[Opening Data excerpts section]

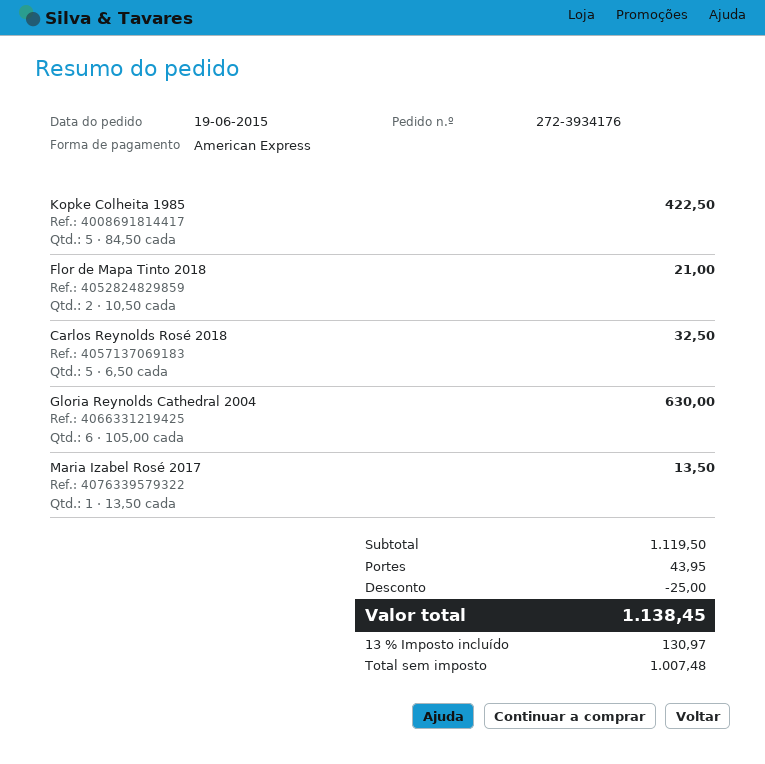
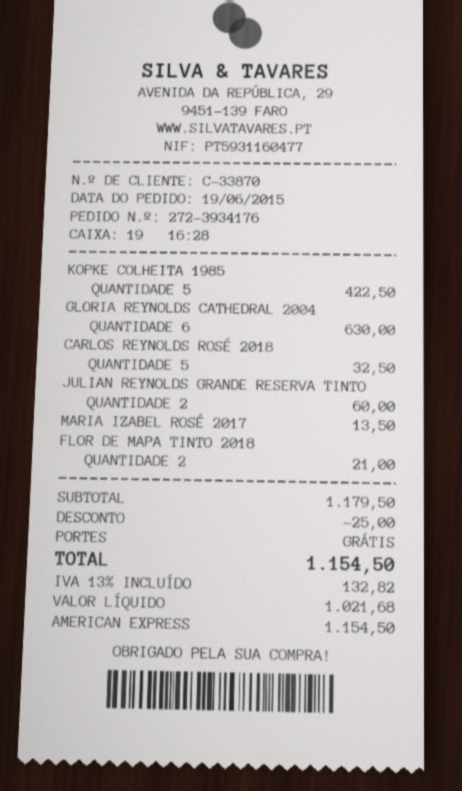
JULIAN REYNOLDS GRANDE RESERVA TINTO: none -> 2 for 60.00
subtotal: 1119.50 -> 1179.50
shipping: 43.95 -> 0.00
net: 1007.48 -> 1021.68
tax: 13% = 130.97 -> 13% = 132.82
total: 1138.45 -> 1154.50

[Closing Data excerpts section]
[Opening Data excerpts section]

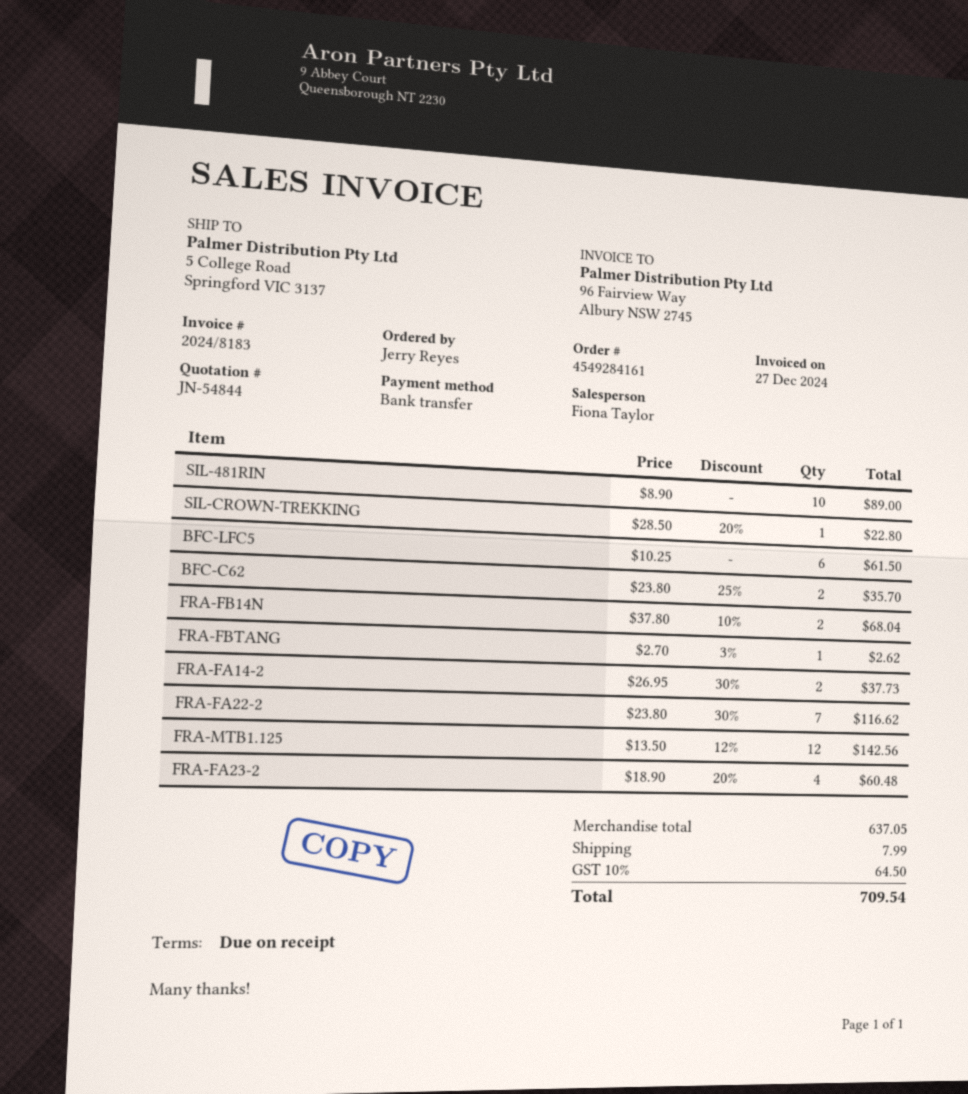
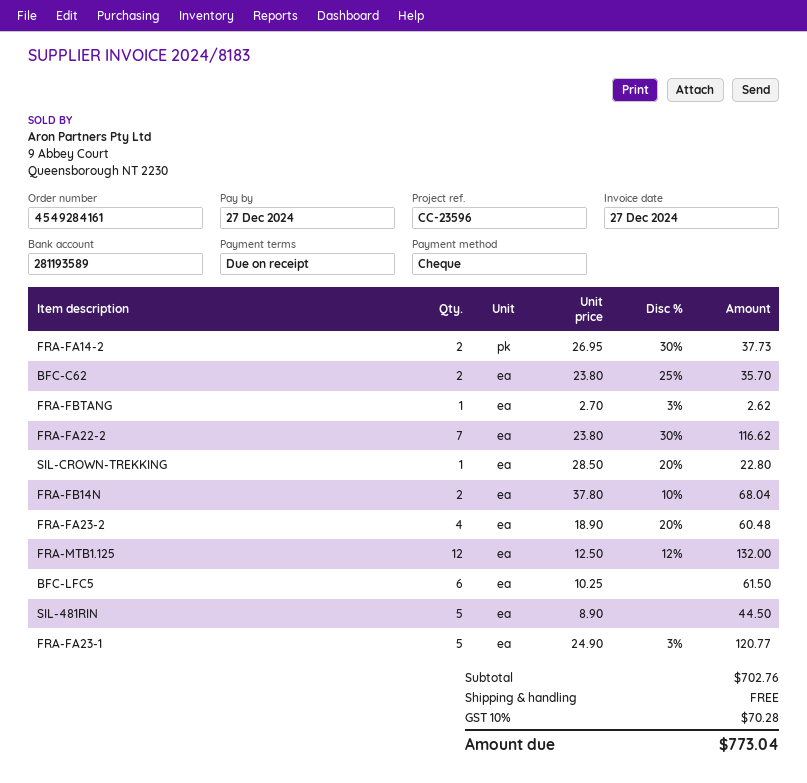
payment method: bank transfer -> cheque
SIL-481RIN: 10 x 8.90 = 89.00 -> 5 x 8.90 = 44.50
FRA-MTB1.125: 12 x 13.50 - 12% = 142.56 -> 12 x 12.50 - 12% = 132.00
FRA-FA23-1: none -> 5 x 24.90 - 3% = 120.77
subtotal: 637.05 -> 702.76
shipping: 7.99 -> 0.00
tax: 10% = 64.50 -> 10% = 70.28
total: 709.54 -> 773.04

[Closing Data excerpts section]

> _What you are asked to do_:
Go through the entries above and count the lines with the word "none", then give only that number.

> _Answer to this task_:
2